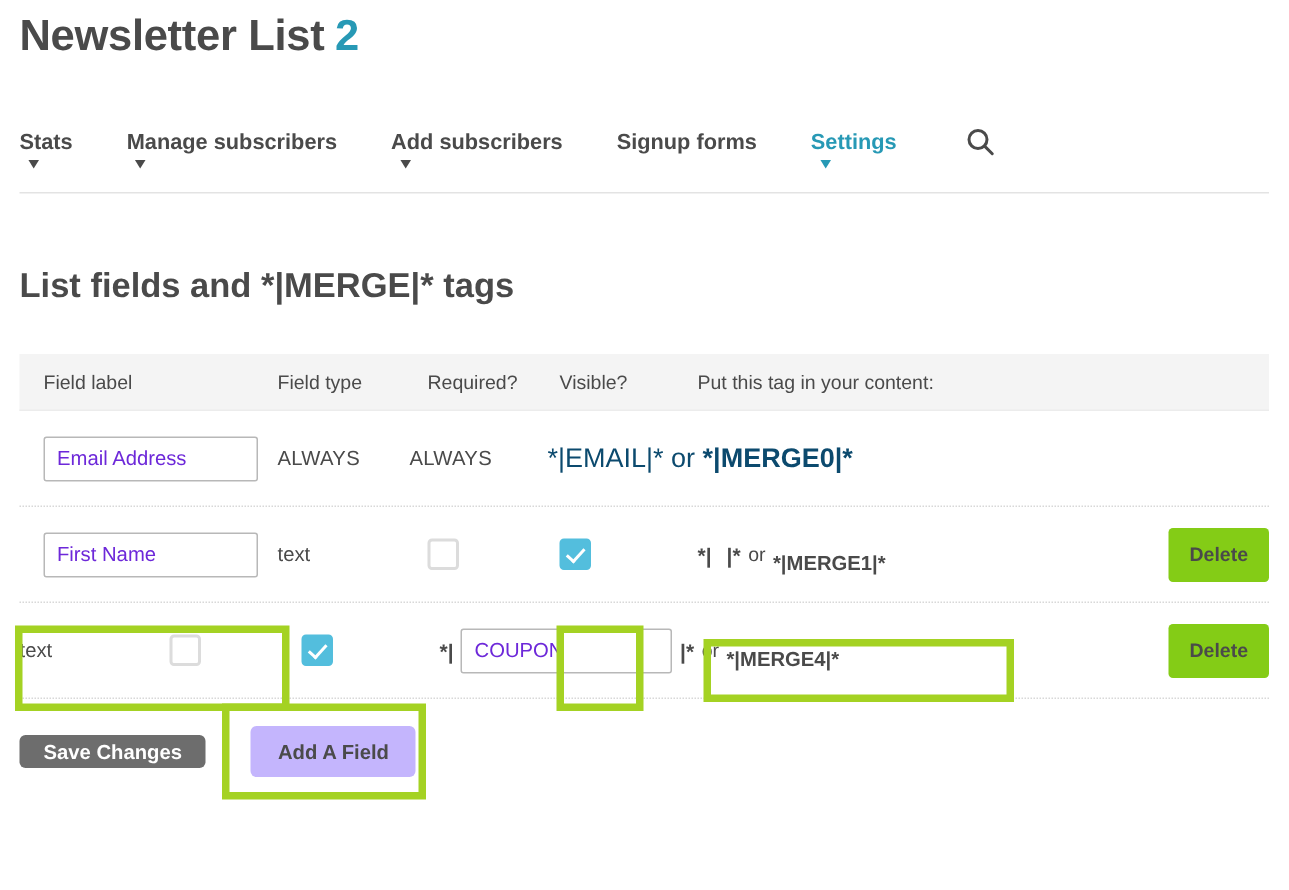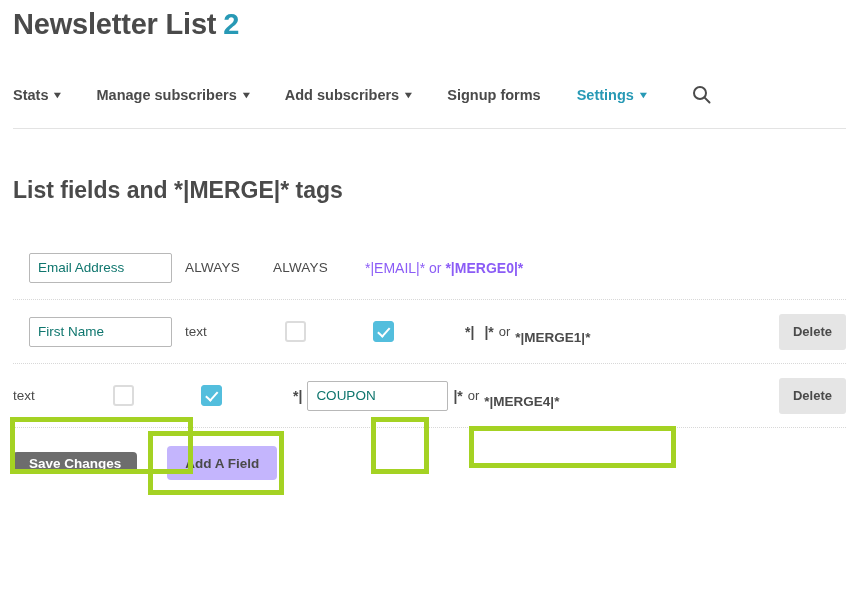--- a/index.html
+++ b/index.html
@@ -51,10 +51,11 @@
     cursor: pointer;
     white-space: nowrap;
     display: flex;
-    align-items: center;
+    align-items: flex-start;
     padding: 0;
     margin-right: 36px;
     line-height: 20px;
+    flex-direction: column;
   }
   .nav-item.active { color: #2799b5; }
   .nav-caret {

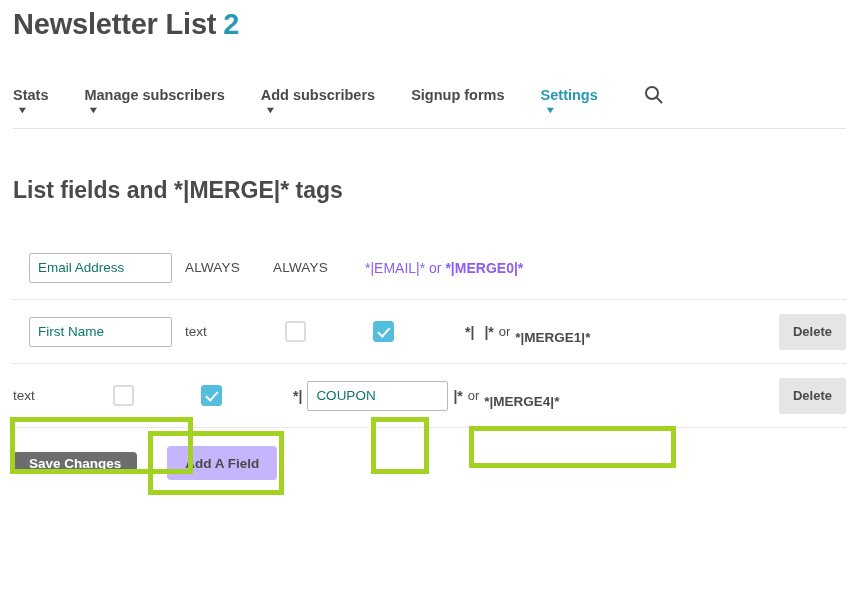--- a/index.html
+++ b/index.html
@@ -330,6 +330,13 @@
 
 <div class="fields-table">
 
+  <div class="table-head">
+    <div class="th col-label">Field label</div>
+    <div class="th col-type">Field type</div>
+    <div class="th col-req">Required?</div>
+    <div class="th col-vis">Visible?</div>
+    <div class="th col-tag">Put this tag in your content:</div>
+  </div>
 
   <div class="row">
     <div class="cell col-label">

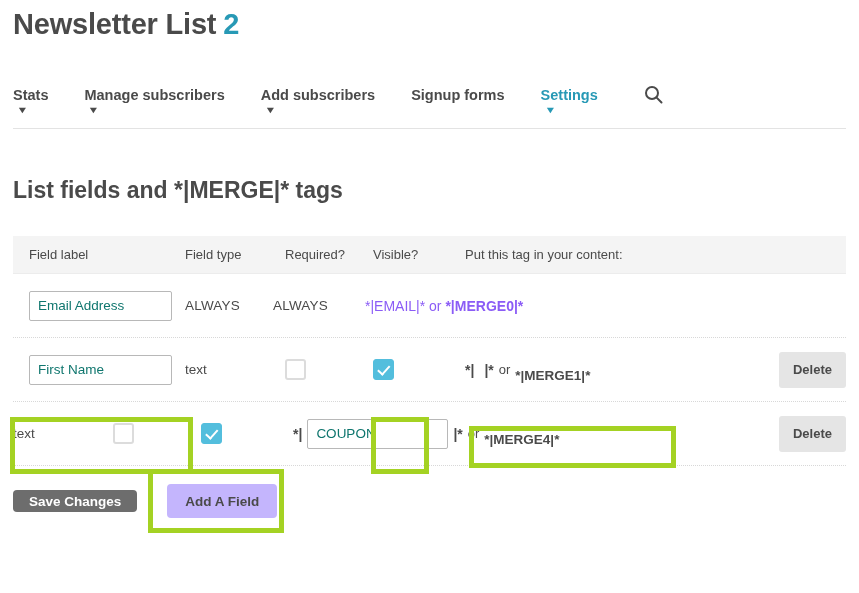--- a/index.html
+++ b/index.html
@@ -131,7 +131,7 @@
     box-sizing: border-box;
     font-family: "Liberation Sans", sans-serif;
     font-size: 13.5px;
-    color: #0f766e;
+    color: #6d28d9;
     padding: 0 8px;
     background: #fff;
     outline: none;

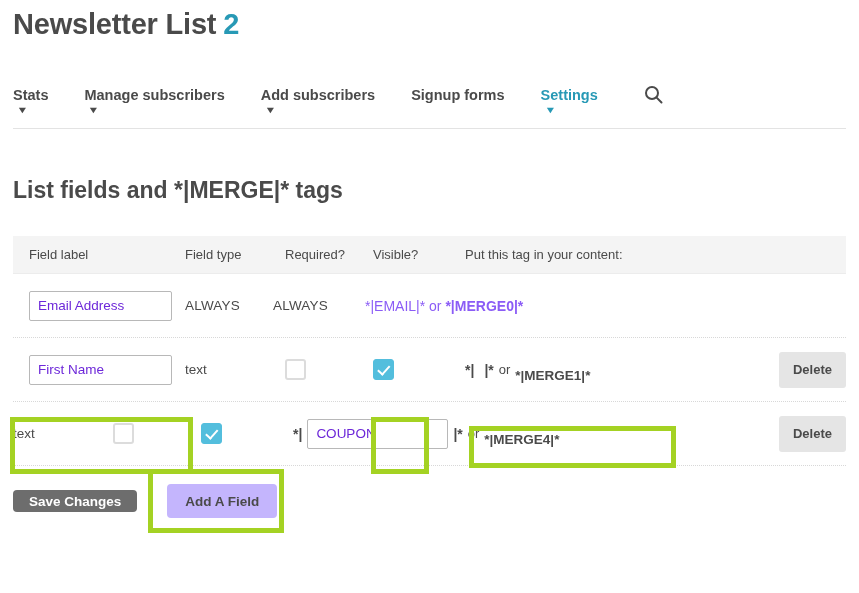--- a/index.html
+++ b/index.html
@@ -206,8 +206,8 @@
     margin-top: 12px;
   }
   .tag-plain {
-    font-size: 14px;
-    color: #8b5cf6;
+    font-size: 18px;
+    color: #0c4a6e;
     white-space: nowrap;
   }
   .tag-plain b { font-weight: bold; }

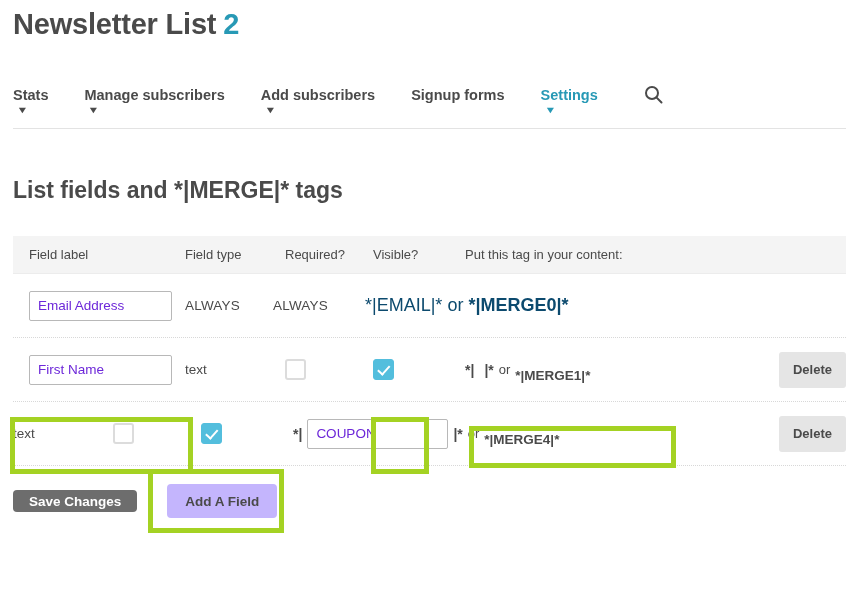--- a/index.html
+++ b/index.html
@@ -214,7 +214,7 @@
 
   
   .delete-btn {
-    background: #e5e5e5;
+    background: #84cc16;
     border: none;
     border-radius: 3px;
     color: #4a4a4a;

--*--

● **YOUR ASSIGNMENT**:
Copy every line of the data word for word, omitting the images.

● **RESULT OF THE TASK**:
--- a/index.html
+++ b/index.html
@@ -51,10 +51,11 @@
     cursor: pointer;
     white-space: nowrap;
     display: flex;
-    align-items: center;
+    align-items: flex-start;
     padding: 0;
     margin-right: 36px;
     line-height: 20px;
+    flex-direction: column;
   }
   .nav-item.active { color: #2799b5; }
   .nav-caret {

--- a/index.html
+++ b/index.html
@@ -330,6 +330,13 @@
 
 <div class="fields-table">
 
+  <div class="table-head">
+    <div class="th col-label">Field label</div>
+    <div class="th col-type">Field type</div>
+    <div class="th col-req">Required?</div>
+    <div class="th col-vis">Visible?</div>
+    <div class="th col-tag">Put this tag in your content:</div>
+  </div>
 
   <div class="row">
     <div class="cell col-label">

--- a/index.html
+++ b/index.html
@@ -131,7 +131,7 @@
     box-sizing: border-box;
     font-family: "Liberation Sans", sans-serif;
     font-size: 13.5px;
-    color: #0f766e;
+    color: #6d28d9;
     padding: 0 8px;
     background: #fff;
     outline: none;

--- a/index.html
+++ b/index.html
@@ -206,8 +206,8 @@
     margin-top: 12px;
   }
   .tag-plain {
-    font-size: 14px;
-    color: #8b5cf6;
+    font-size: 18px;
+    color: #0c4a6e;
     white-space: nowrap;
   }
   .tag-plain b { font-weight: bold; }

--- a/index.html
+++ b/index.html
@@ -214,7 +214,7 @@
 
   
   .delete-btn {
-    background: #e5e5e5;
+    background: #84cc16;
     border: none;
     border-radius: 3px;
     color: #4a4a4a;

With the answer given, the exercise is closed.